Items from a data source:

# # # #

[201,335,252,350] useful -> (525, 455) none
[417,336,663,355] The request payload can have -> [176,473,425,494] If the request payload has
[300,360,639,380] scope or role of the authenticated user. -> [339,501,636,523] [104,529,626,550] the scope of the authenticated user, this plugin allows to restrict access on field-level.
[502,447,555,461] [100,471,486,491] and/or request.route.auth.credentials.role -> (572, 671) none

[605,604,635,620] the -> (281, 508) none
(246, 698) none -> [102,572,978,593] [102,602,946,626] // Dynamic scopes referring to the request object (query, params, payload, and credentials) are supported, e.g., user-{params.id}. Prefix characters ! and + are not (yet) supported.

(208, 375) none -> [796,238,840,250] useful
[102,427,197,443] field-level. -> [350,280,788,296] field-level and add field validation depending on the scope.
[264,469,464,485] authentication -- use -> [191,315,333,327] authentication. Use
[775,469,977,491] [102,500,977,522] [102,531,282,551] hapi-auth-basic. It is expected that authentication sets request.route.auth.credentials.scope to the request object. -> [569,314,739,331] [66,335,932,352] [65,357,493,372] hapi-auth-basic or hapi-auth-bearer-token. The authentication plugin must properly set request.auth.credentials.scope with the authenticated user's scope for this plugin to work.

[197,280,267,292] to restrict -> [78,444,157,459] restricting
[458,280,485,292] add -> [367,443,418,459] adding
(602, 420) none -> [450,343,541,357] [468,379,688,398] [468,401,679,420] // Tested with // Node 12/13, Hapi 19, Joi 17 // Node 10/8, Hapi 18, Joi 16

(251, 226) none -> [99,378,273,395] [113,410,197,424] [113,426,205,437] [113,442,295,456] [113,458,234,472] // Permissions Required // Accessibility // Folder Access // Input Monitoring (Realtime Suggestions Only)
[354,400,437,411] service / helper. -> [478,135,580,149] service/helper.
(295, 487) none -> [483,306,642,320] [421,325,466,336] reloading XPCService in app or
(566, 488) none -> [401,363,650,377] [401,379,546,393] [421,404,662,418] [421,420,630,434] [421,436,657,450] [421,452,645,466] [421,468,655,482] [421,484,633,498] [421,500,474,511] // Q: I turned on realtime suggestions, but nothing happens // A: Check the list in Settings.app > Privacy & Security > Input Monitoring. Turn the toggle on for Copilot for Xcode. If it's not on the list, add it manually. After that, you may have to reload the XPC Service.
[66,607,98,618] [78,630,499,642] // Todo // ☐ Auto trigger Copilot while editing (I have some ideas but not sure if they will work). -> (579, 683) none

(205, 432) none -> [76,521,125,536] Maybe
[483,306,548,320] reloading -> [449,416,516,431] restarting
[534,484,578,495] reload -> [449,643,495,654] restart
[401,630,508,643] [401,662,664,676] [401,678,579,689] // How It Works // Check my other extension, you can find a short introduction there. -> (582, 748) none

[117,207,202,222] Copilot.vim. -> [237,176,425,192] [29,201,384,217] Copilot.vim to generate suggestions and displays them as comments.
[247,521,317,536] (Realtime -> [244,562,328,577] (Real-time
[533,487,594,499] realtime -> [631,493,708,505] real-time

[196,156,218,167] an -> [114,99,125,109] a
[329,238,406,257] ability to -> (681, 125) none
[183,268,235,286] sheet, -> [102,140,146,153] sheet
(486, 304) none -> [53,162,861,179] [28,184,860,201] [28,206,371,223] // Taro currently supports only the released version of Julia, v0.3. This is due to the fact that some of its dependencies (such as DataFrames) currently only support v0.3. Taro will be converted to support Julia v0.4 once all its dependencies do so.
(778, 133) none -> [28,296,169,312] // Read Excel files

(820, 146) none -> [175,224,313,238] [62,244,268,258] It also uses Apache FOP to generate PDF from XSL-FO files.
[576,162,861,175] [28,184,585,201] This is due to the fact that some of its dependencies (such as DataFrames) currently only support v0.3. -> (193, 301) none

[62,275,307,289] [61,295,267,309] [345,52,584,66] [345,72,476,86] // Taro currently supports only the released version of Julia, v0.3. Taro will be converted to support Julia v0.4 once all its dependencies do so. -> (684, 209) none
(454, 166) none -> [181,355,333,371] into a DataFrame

# # # #

TASK REQUIREMENTS:
Nothing should be left out. Reproduce all the entries precisely.

PROBLEM SOLUTION:
[201,335,252,350] useful -> (525, 455) none
[417,336,663,355] The request payload can have -> [176,473,425,494] If the request payload has
[300,360,639,380] scope or role of the authenticated user. -> [339,501,636,523] [104,529,626,550] the scope of the authenticated user, this plugin allows to restrict access on field-level.
[502,447,555,461] [100,471,486,491] and/or request.route.auth.credentials.role -> (572, 671) none

[605,604,635,620] the -> (281, 508) none
(246, 698) none -> [102,572,978,593] [102,602,946,626] // Dynamic scopes referring to the request object (query, params, payload, and credentials) are supported, e.g., user-{params.id}. Prefix characters ! and + are not (yet) supported.

(208, 375) none -> [796,238,840,250] useful
[102,427,197,443] field-level. -> [350,280,788,296] field-level and add field validation depending on the scope.
[264,469,464,485] authentication -- use -> [191,315,333,327] authentication. Use
[775,469,977,491] [102,500,977,522] [102,531,282,551] hapi-auth-basic. It is expected that authentication sets request.route.auth.credentials.scope to the request object. -> [569,314,739,331] [66,335,932,352] [65,357,493,372] hapi-auth-basic or hapi-auth-bearer-token. The authentication plugin must properly set request.auth.credentials.scope with the authenticated user's scope for this plugin to work.

[197,280,267,292] to restrict -> [78,444,157,459] restricting
[458,280,485,292] add -> [367,443,418,459] adding
(602, 420) none -> [450,343,541,357] [468,379,688,398] [468,401,679,420] // Tested with // Node 12/13, Hapi 19, Joi 17 // Node 10/8, Hapi 18, Joi 16

(251, 226) none -> [99,378,273,395] [113,410,197,424] [113,426,205,437] [113,442,295,456] [113,458,234,472] // Permissions Required // Accessibility // Folder Access // Input Monitoring (Realtime Suggestions Only)
[354,400,437,411] service / helper. -> [478,135,580,149] service/helper.
(295, 487) none -> [483,306,642,320] [421,325,466,336] reloading XPCService in app or
(566, 488) none -> [401,363,650,377] [401,379,546,393] [421,404,662,418] [421,420,630,434] [421,436,657,450] [421,452,645,466] [421,468,655,482] [421,484,633,498] [421,500,474,511] // Q: I turned on realtime suggestions, but nothing happens // A: Check the list in Settings.app > Privacy & Security > Input Monitoring. Turn the toggle on for Copilot for Xcode. If it's not on the list, add it manually. After that, you may have to reload the XPC Service.
[66,607,98,618] [78,630,499,642] // Todo // ☐ Auto trigger Copilot while editing (I have some ideas but not sure if they will work). -> (579, 683) none

(205, 432) none -> [76,521,125,536] Maybe
[483,306,548,320] reloading -> [449,416,516,431] restarting
[534,484,578,495] reload -> [449,643,495,654] restart
[401,630,508,643] [401,662,664,676] [401,678,579,689] // How It Works // Check my other extension, you can find a short introduction there. -> (582, 748) none

[117,207,202,222] Copilot.vim. -> [237,176,425,192] [29,201,384,217] Copilot.vim to generate suggestions and displays them as comments.
[247,521,317,536] (Realtime -> [244,562,328,577] (Real-time
[533,487,594,499] realtime -> [631,493,708,505] real-time

[196,156,218,167] an -> [114,99,125,109] a
[329,238,406,257] ability to -> (681, 125) none
[183,268,235,286] sheet, -> [102,140,146,153] sheet
(486, 304) none -> [53,162,861,179] [28,184,860,201] [28,206,371,223] // Taro currently supports only the released version of Julia, v0.3. This is due to the fact that some of its dependencies (such as DataFrames) currently only support v0.3. Taro will be converted to support Julia v0.4 once all its dependencies do so.
(778, 133) none -> [28,296,169,312] // Read Excel files

(820, 146) none -> [175,224,313,238] [62,244,268,258] It also uses Apache FOP to generate PDF from XSL-FO files.
[576,162,861,175] [28,184,585,201] This is due to the fact that some of its dependencies (such as DataFrames) currently only support v0.3. -> (193, 301) none

[62,275,307,289] [61,295,267,309] [345,52,584,66] [345,72,476,86] // Taro currently supports only the released version of Julia, v0.3. Taro will be converted to support Julia v0.4 once all its dependencies do so. -> (684, 209) none
(454, 166) none -> [181,355,333,371] into a DataFrame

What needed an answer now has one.